---------- Data records
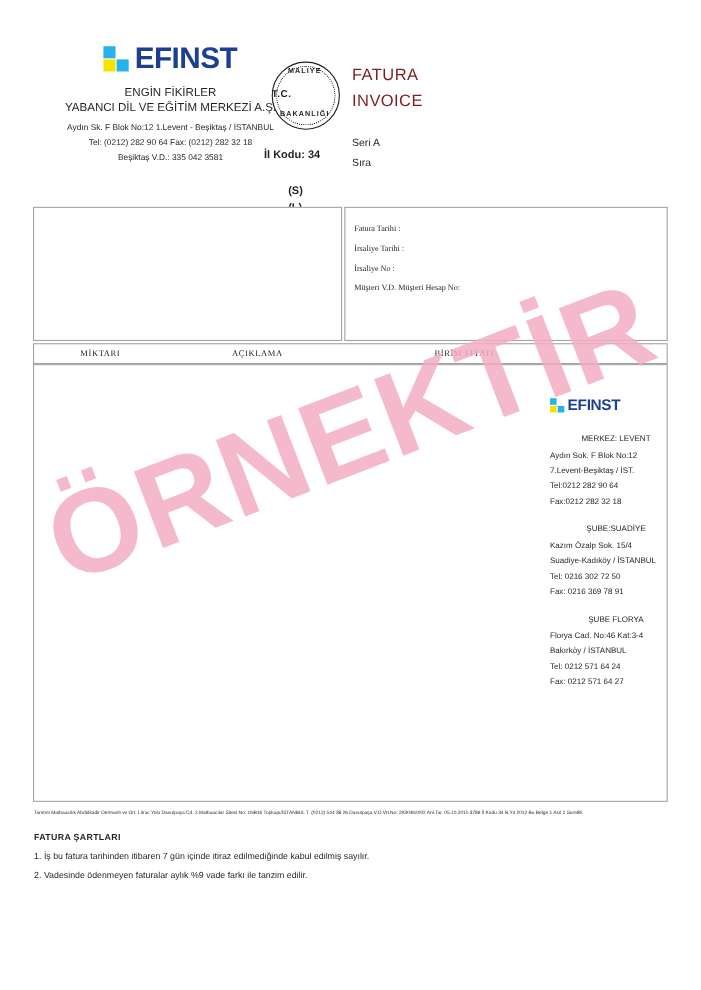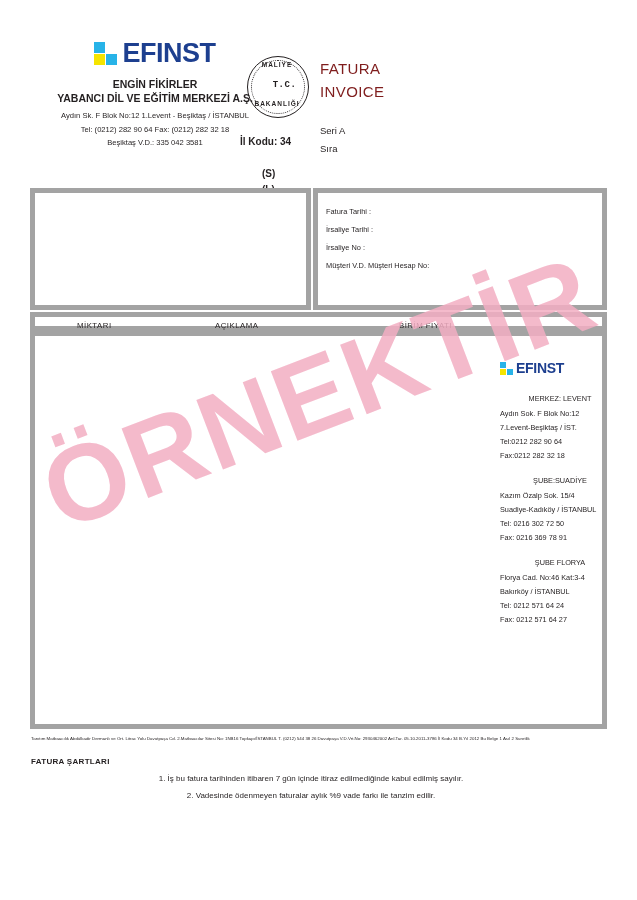"ENGİN FİKİRLER" .company-name { font-weight: bold -> normal }
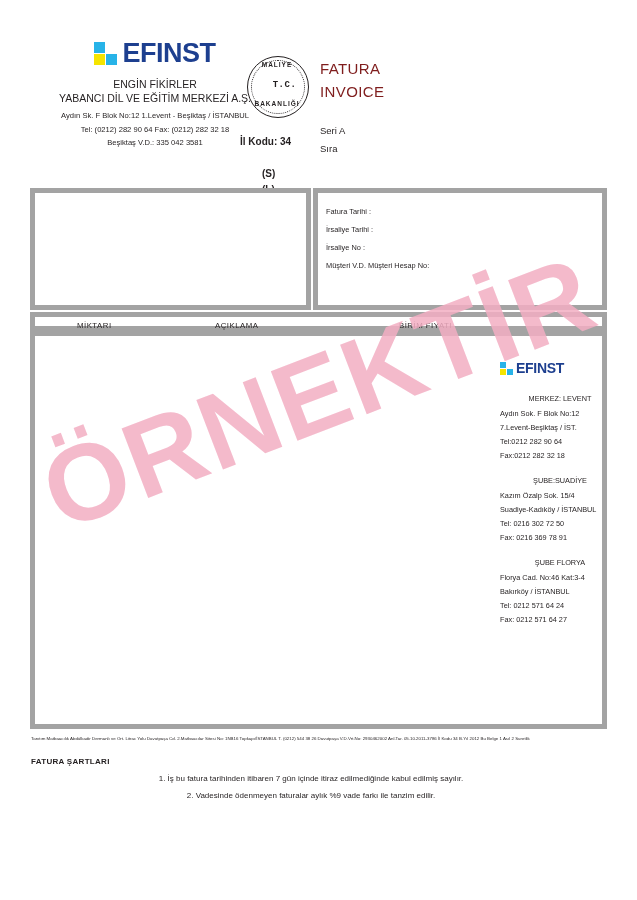"T.C." .seal .tc { font-family: Liberation Mono, monospace -> none; text-align: center -> none }
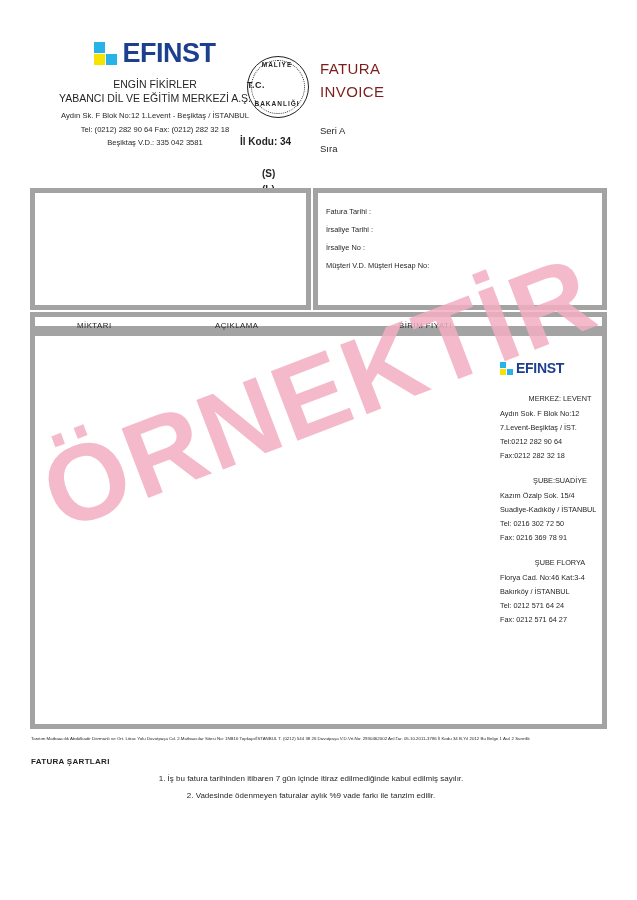"Fatura Tarihi :" .box { border: 5px solid #a3a3a3 -> 1px solid #a3a3a3; font-family: none -> Liberation Serif, serif }
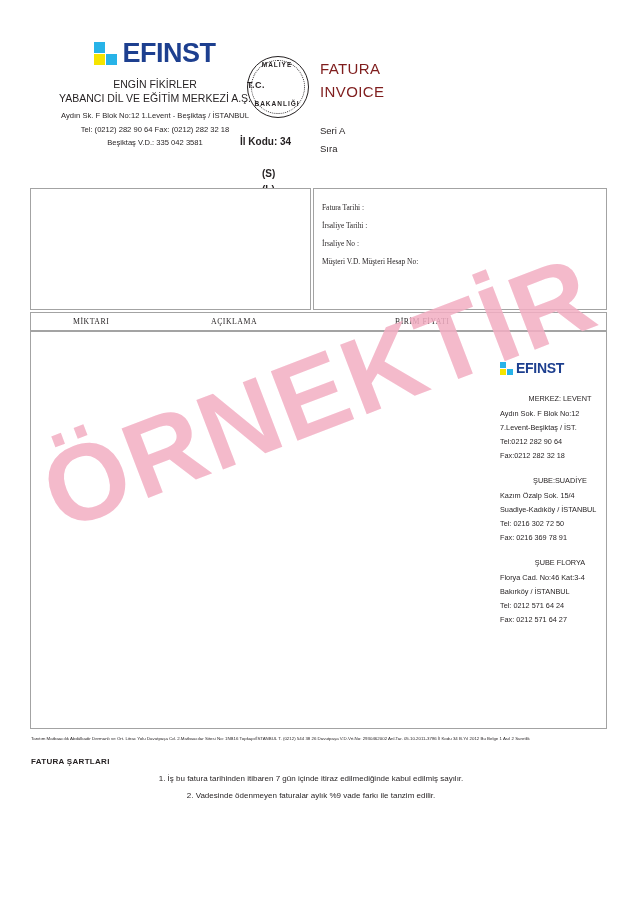"1. İş bu fatura tarihinden" .terms-list { text-align: center -> none }
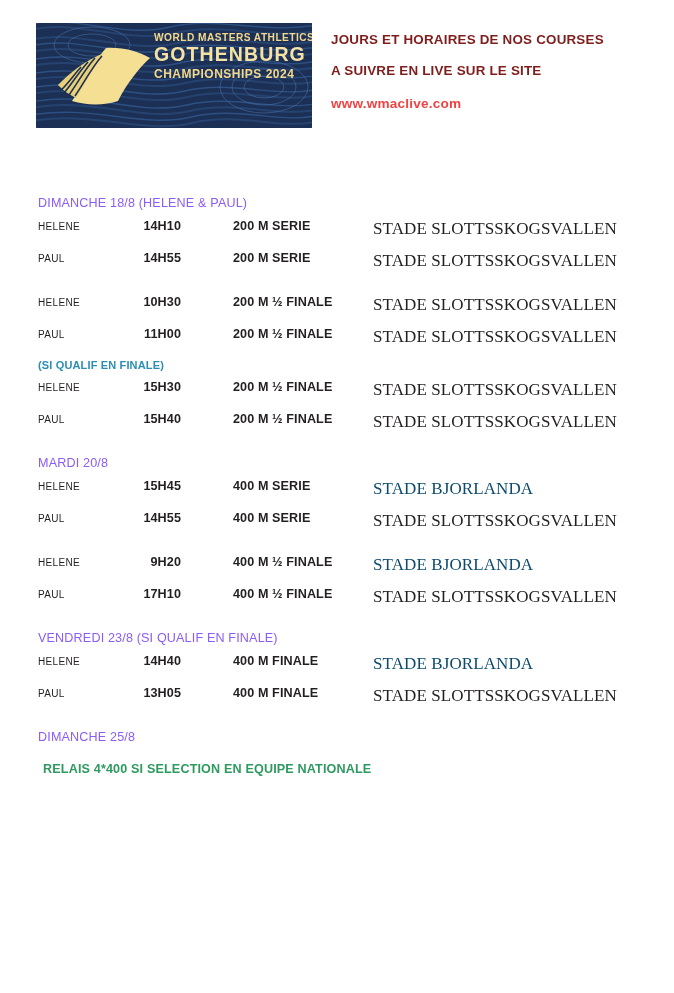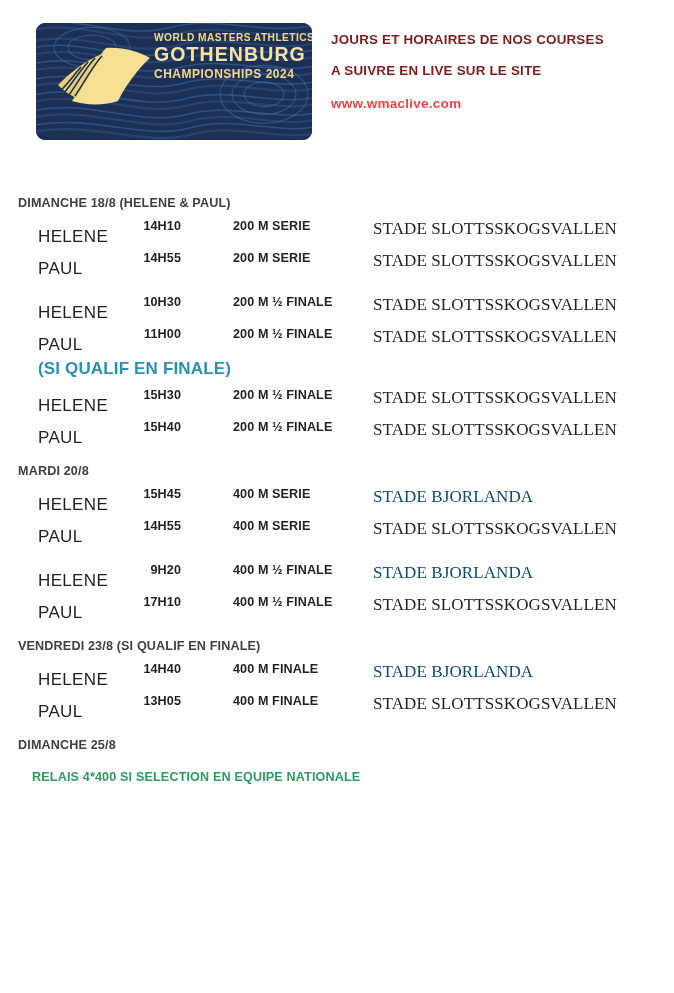"WORLD MASTERS ATHLETICS" .logo-box { border-radius: 9px -> 1px; height: 117px -> 105px }
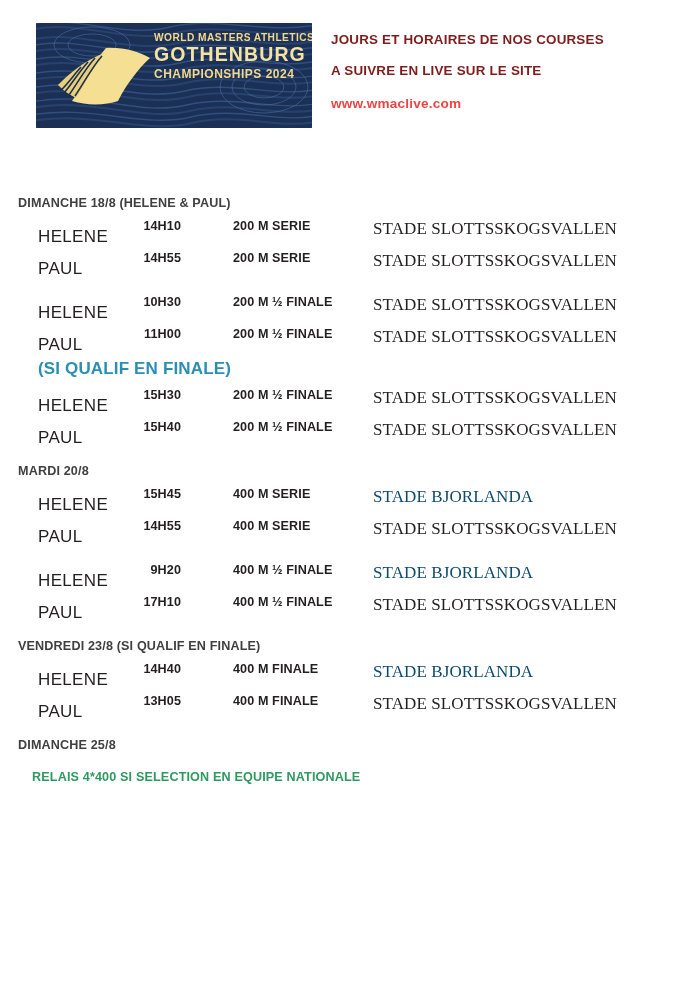"DIMANCHE 18/8 (HELENE & PAUL)" .sec-title { color: #404040 -> #8b5cf6; font-weight: bold -> normal; padding-left: 18px -> 38px }
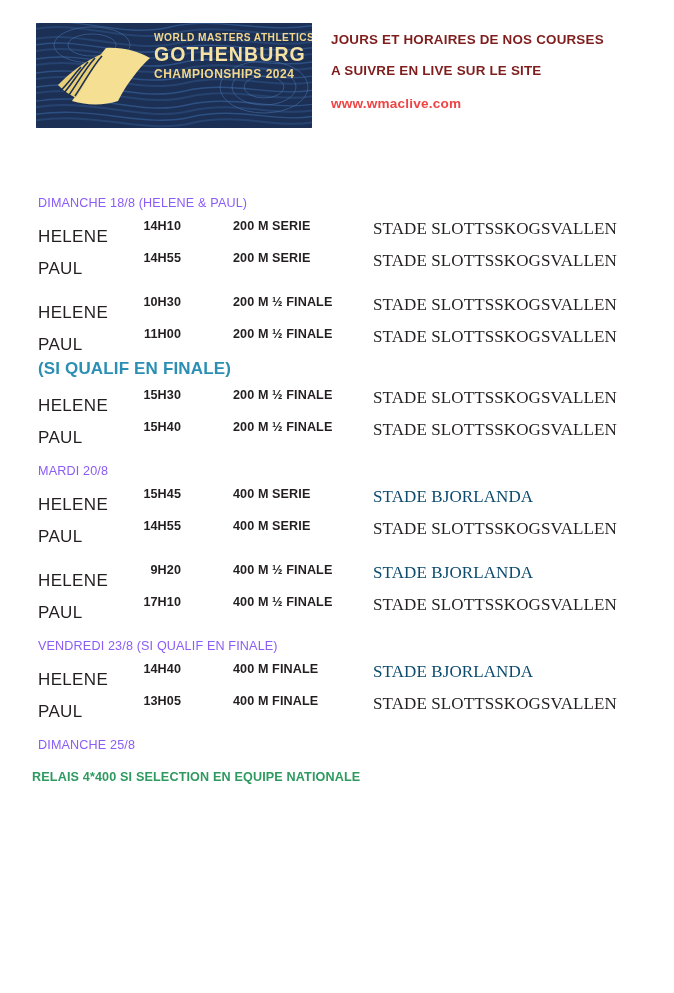"HELENE" .c-name { font-size: 17px -> 10px; top: 8px -> 2px }
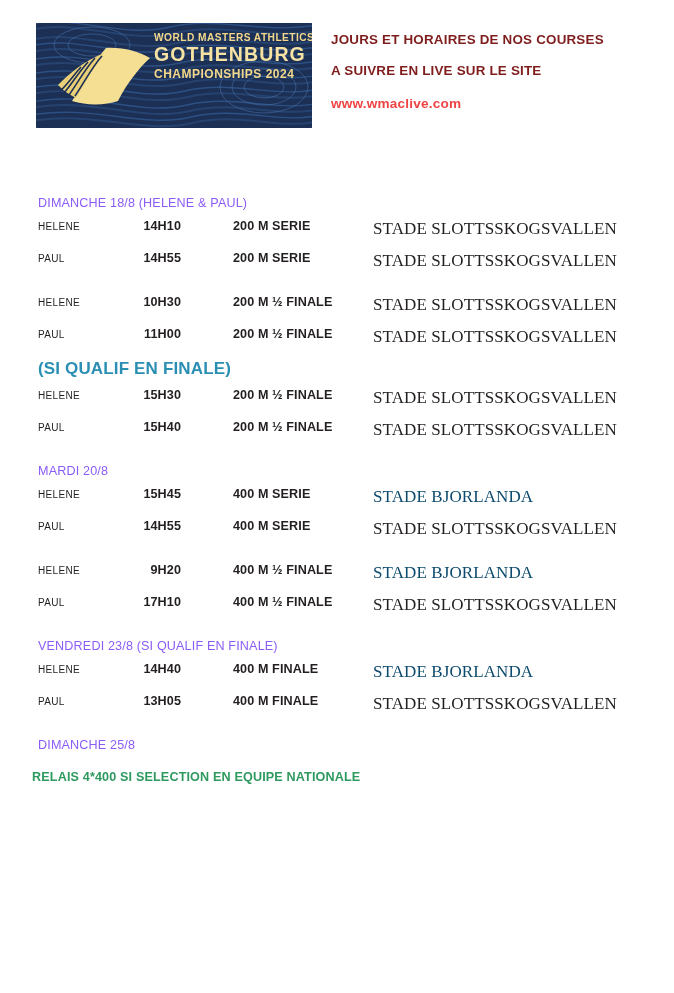"(SI QUALIF EN FINALE)" .sec-subtitle { font-size: 17px -> 11px }
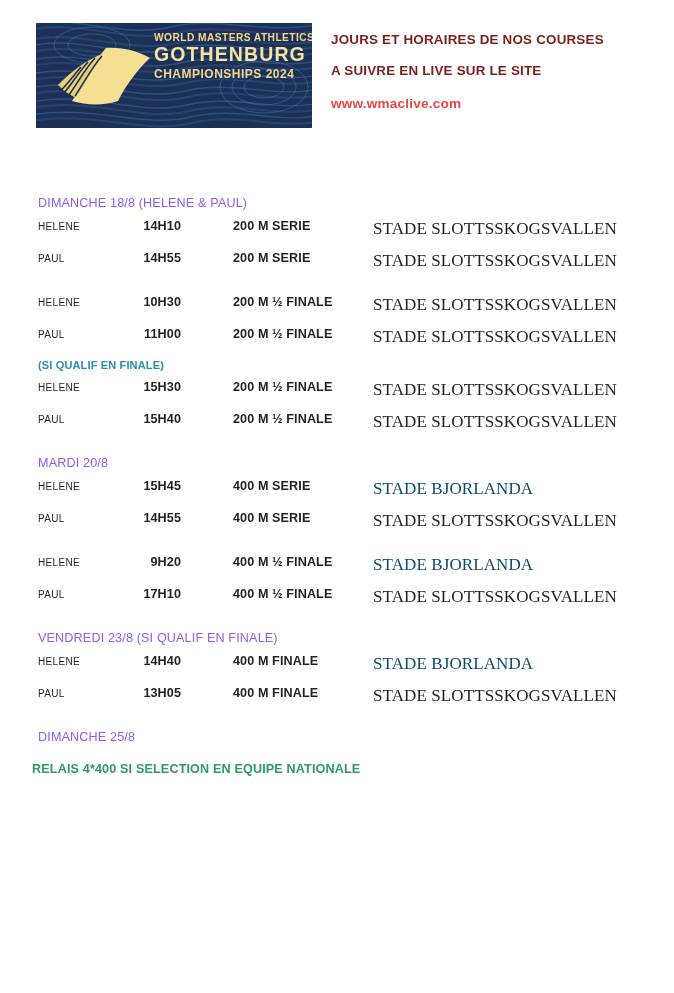"RELAIS 4*400 SI SELECTION EN" .note-green { padding-left: 32px -> 43px }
--------------------
Reproduce the data above exactly, but only the lines from the one showing "border: 5px solid" through the one showing "İş bu fatura", with both ends kept and the pictures left out.

"Fatura Tarihi :" .box { border: 5px solid #a3a3a3 -> 1px solid #a3a3a3; font-family: none -> Liberation Serif, serif }
"1. İş bu fatura tarihinden" .terms-list { text-align: center -> none }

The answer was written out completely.